No século XV, mais especificamente entre os anos de 1439 e 1400, Gutenberg inventou e desenvolveu a imprensa com tipos móveis, o que foi bem útil para a divulgação das ideias de Lutero no século seguinte. As 95 teses foram impressas, traduzidas para o alemão e outras línguas, em algumas semanas toda a região de língua alemã já tinha acesso as mesmas e em dois meses, toda a Europa. Este pode ser considerado o primeiro evento no qual a invenção da imprensa exerceu um papel de suma importância na distribuição e divulgação das novas ideias presentes neste documento para uma ampla região e população.
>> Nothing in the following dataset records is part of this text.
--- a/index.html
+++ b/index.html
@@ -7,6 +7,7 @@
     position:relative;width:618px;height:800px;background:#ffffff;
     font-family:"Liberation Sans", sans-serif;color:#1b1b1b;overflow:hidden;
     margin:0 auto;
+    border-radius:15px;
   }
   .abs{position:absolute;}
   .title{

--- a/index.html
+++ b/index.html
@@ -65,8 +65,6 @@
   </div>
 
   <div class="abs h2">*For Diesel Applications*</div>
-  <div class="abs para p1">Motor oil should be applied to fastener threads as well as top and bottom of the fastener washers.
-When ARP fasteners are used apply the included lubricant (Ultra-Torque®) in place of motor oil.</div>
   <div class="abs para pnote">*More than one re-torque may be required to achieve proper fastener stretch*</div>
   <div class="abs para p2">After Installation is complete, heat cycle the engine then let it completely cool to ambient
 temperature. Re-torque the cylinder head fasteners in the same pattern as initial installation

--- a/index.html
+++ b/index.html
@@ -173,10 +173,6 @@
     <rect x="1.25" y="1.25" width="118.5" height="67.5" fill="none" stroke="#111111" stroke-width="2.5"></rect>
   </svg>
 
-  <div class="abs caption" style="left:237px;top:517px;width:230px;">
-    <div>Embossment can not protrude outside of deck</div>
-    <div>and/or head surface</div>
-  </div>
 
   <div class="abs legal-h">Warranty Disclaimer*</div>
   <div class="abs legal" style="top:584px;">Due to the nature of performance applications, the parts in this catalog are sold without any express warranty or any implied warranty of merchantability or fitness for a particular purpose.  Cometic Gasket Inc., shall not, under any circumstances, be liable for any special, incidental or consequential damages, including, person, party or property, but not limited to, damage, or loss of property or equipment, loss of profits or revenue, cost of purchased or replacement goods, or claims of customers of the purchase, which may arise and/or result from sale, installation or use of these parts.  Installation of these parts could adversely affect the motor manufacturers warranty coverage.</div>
O pai de Lutero tinha o desejo de ter um filho advogado e funcionário público na família, o que daria não somente status, mas também uma melhor condição financeira. Um fato pitoresco é contado para explicar porque Lutero largou os estudos em Direito e se voltou para a vida religiosa. É narrado do seguinte modo: um dia, retornava Lutero após visitar a casa dos pais quando repentinamente foi apanhado por uma forte tempestade com relâmpagos, trovões e raios. Um raio caiu bem perto dele, quando caminhava pela estrada e eram muitos raios cortando os céus e caindo. Neste momento de desespero fez uma promessa a santa Ana que caso a tempestade parasse e ele pudesse sair dali a salvo, entraria para a vida religiosa, tornando-se um monge. Como a tempestade parou, Lutero cumpriu sua promessa e ingressou na Ordem Agostiniana em Frankfurt, no dia 17 de julho de 1505.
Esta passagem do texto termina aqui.